* _Task objective_
All entries need to be written out verbatim, with pictures omitted.

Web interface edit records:
=-=-=

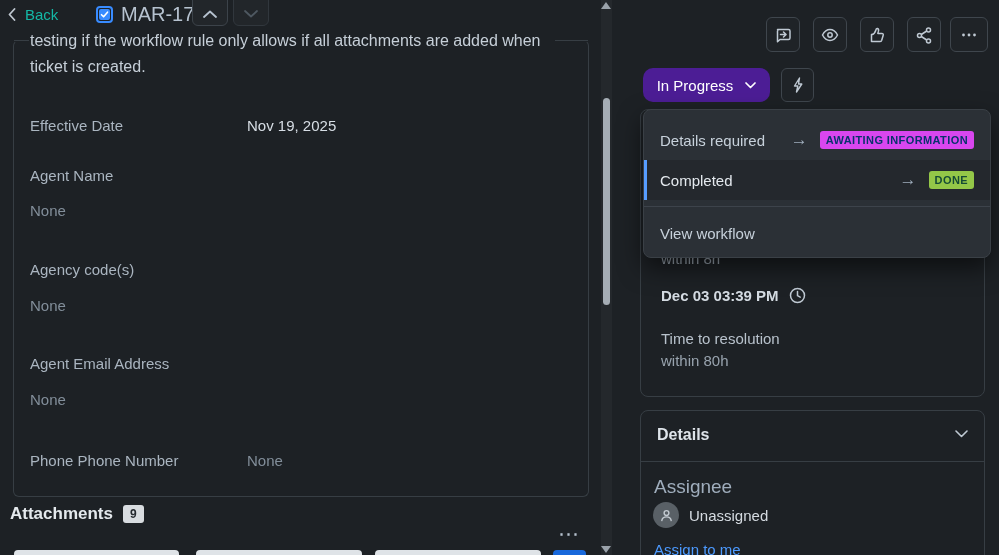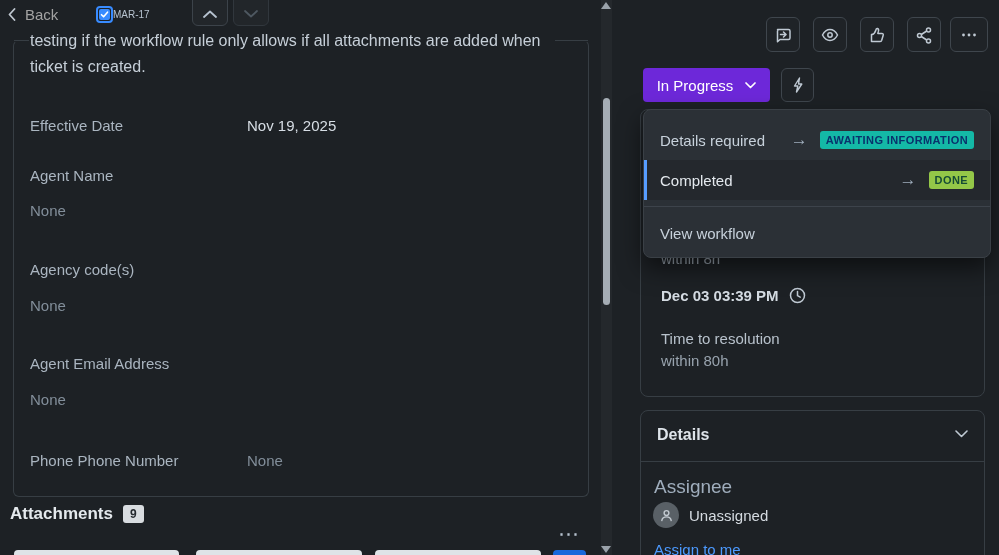--- a/index.html
+++ b/index.html
@@ -13,7 +13,7 @@
   
   #topbar { left:0; top:0; width:600px; height:28px; background:#1d2125; z-index:30; }
   .back-btn { left:8px; top:3px; display:flex; align-items:center; gap:9px; height:22px;
-    color:#a3a3a3; font-size:15px; cursor:pointer; z-index:31;justify-content:center; }
+    color:#14b8a6; font-size:15px; cursor:pointer; z-index:31;justify-content:center; }
   .issue-chip { left:96px; top:3px; display:flex; align-items:center; height:22px;
     color:#b6c2cf; font-size:10px; cursor:pointer; z-index:31; }
   .task-icon { width:17px; height:17px; border:2px solid #388bff; border-radius:4px;

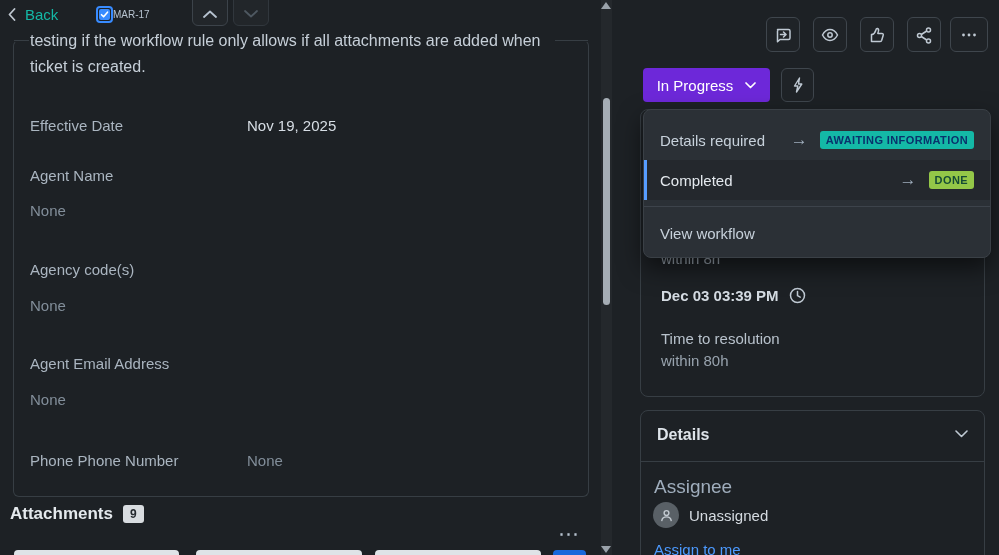--- a/index.html
+++ b/index.html
@@ -14,8 +14,8 @@
   #topbar { left:0; top:0; width:600px; height:28px; background:#1d2125; z-index:30; }
   .back-btn { left:8px; top:3px; display:flex; align-items:center; gap:9px; height:22px;
     color:#14b8a6; font-size:15px; cursor:pointer; z-index:31;justify-content:center; }
-  .issue-chip { left:96px; top:3px; display:flex; align-items:center; height:22px;
-    color:#b6c2cf; font-size:10px; cursor:pointer; z-index:31; }
+  .issue-chip { left:96px; top:3px; display:flex; align-items:center; gap:8px; height:22px;
+    color:#b6c2cf; font-size:20px; cursor:pointer; z-index:31; }
   .task-icon { width:17px; height:17px; border:2px solid #388bff; border-radius:4px;
     display:flex; align-items:center; justify-content:center; background:#1d2125; }
   .task-icon .fill { width:11px; height:11px; background:#388bff; border-radius:2px;

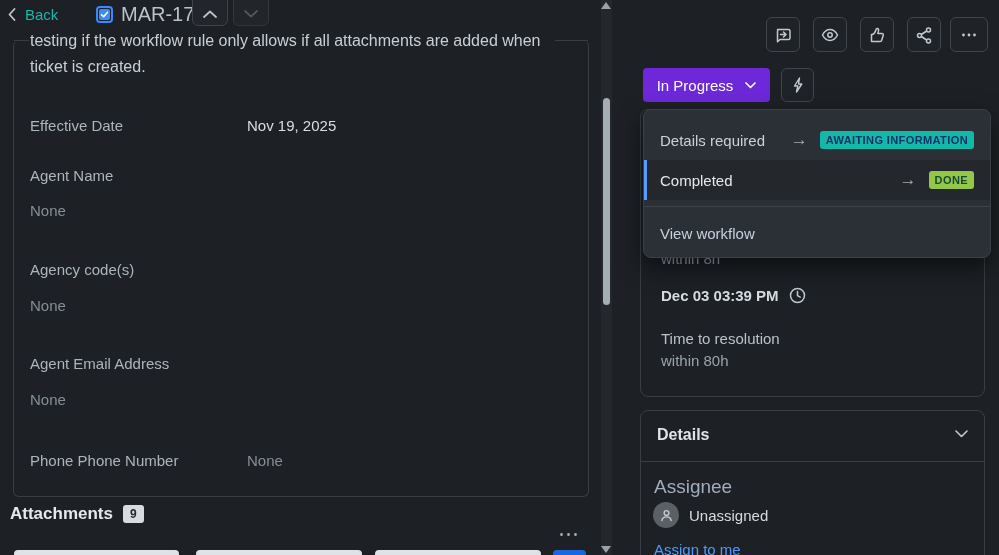--- a/index.html
+++ b/index.html
@@ -58,8 +58,8 @@
   .icon-btn { top:17px; width:34px; height:35px; border:1px solid #3f464d; border-radius:6px;
     background:#1f2327; display:flex; align-items:center; justify-content:center;
     cursor:pointer; z-index:5; color:#bfc9d3; }
-  .status-btn { left:643px; top:68px; width:127px; height:34px; background:#6d28d9;
-    border-radius:4px; display:flex; align-items:center; justify-content:center; gap:12px;
+  .status-btn { left:643px; top:68px; width:127px; height:34px; background:#4c1d95;
+    border-radius:10px; display:flex; align-items:center; justify-content:center; gap:12px;
     color:#ffffff; font-size:15px; font-weight:500; cursor:pointer; z-index:5; }
   .bolt-btn { left:781px; top:68px; width:33px; height:34px; border:1px solid #3f464d;
     border-radius:6px; background:#1f2327; display:flex; align-items:center; justify-content:center;

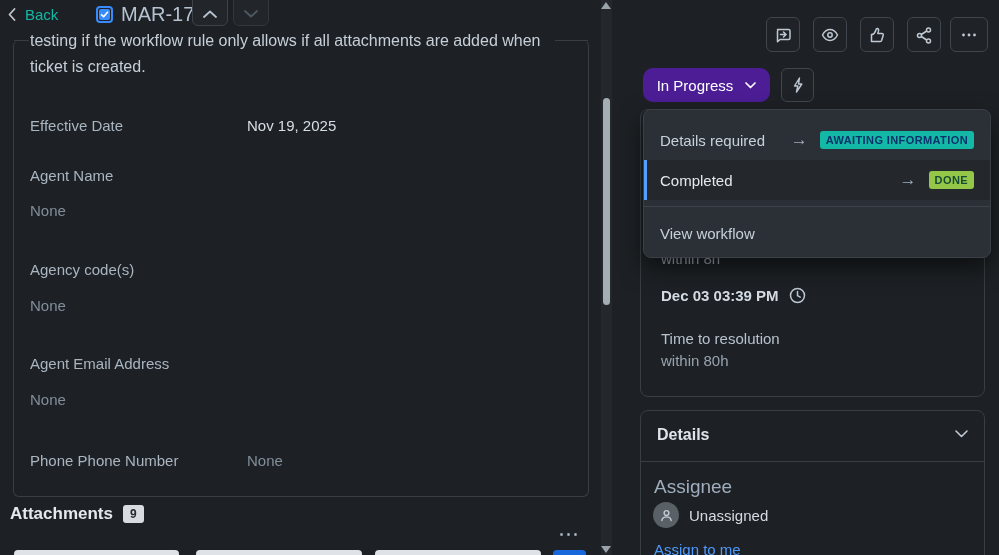--- a/index.html
+++ b/index.html
@@ -77,7 +77,7 @@
   .arrow-glyph { color:#9fadbc; font-size:17px; margin-right:12px; }
   .badge { font-size:11px; font-weight:bold; letter-spacing:.4px; border-radius:3px;
     padding:3px 6px; line-height:12px; white-space:nowrap; }
-  .badge-info { background:#14b8a6; color:#09326c; }
+  .badge-info { background:#d946ef; color:#09326c; }
   .badge-success { background:#94c748; color:#164b35; }
   .menu-divider { height:1px; background:#3d434b; margin:6px 0; }
   .menu-footer { height:40px; display:flex; align-items:center; padding:0 16px;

=-=-=

* _Reply to the exercise_
--- a/index.html
+++ b/index.html
@@ -13,7 +13,7 @@
   
   #topbar { left:0; top:0; width:600px; height:28px; background:#1d2125; z-index:30; }
   .back-btn { left:8px; top:3px; display:flex; align-items:center; gap:9px; height:22px;
-    color:#a3a3a3; font-size:15px; cursor:pointer; z-index:31;justify-content:center; }
+    color:#14b8a6; font-size:15px; cursor:pointer; z-index:31;justify-content:center; }
   .issue-chip { left:96px; top:3px; display:flex; align-items:center; height:22px;
     color:#b6c2cf; font-size:10px; cursor:pointer; z-index:31; }
   .task-icon { width:17px; height:17px; border:2px solid #388bff; border-radius:4px;

--- a/index.html
+++ b/index.html
@@ -14,8 +14,8 @@
   #topbar { left:0; top:0; width:600px; height:28px; background:#1d2125; z-index:30; }
   .back-btn { left:8px; top:3px; display:flex; align-items:center; gap:9px; height:22px;
     color:#14b8a6; font-size:15px; cursor:pointer; z-index:31;justify-content:center; }
-  .issue-chip { left:96px; top:3px; display:flex; align-items:center; height:22px;
-    color:#b6c2cf; font-size:10px; cursor:pointer; z-index:31; }
+  .issue-chip { left:96px; top:3px; display:flex; align-items:center; gap:8px; height:22px;
+    color:#b6c2cf; font-size:20px; cursor:pointer; z-index:31; }
   .task-icon { width:17px; height:17px; border:2px solid #388bff; border-radius:4px;
     display:flex; align-items:center; justify-content:center; background:#1d2125; }
   .task-icon .fill { width:11px; height:11px; background:#388bff; border-radius:2px;

--- a/index.html
+++ b/index.html
@@ -58,8 +58,8 @@
   .icon-btn { top:17px; width:34px; height:35px; border:1px solid #3f464d; border-radius:6px;
     background:#1f2327; display:flex; align-items:center; justify-content:center;
     cursor:pointer; z-index:5; color:#bfc9d3; }
-  .status-btn { left:643px; top:68px; width:127px; height:34px; background:#6d28d9;
-    border-radius:4px; display:flex; align-items:center; justify-content:center; gap:12px;
+  .status-btn { left:643px; top:68px; width:127px; height:34px; background:#4c1d95;
+    border-radius:10px; display:flex; align-items:center; justify-content:center; gap:12px;
     color:#ffffff; font-size:15px; font-weight:500; cursor:pointer; z-index:5; }
   .bolt-btn { left:781px; top:68px; width:33px; height:34px; border:1px solid #3f464d;
     border-radius:6px; background:#1f2327; display:flex; align-items:center; justify-content:center;

--- a/index.html
+++ b/index.html
@@ -77,7 +77,7 @@
   .arrow-glyph { color:#9fadbc; font-size:17px; margin-right:12px; }
   .badge { font-size:11px; font-weight:bold; letter-spacing:.4px; border-radius:3px;
     padding:3px 6px; line-height:12px; white-space:nowrap; }
-  .badge-info { background:#14b8a6; color:#09326c; }
+  .badge-info { background:#d946ef; color:#09326c; }
   .badge-success { background:#94c748; color:#164b35; }
   .menu-divider { height:1px; background:#3d434b; margin:6px 0; }
   .menu-footer { height:40px; display:flex; align-items:center; padding:0 16px;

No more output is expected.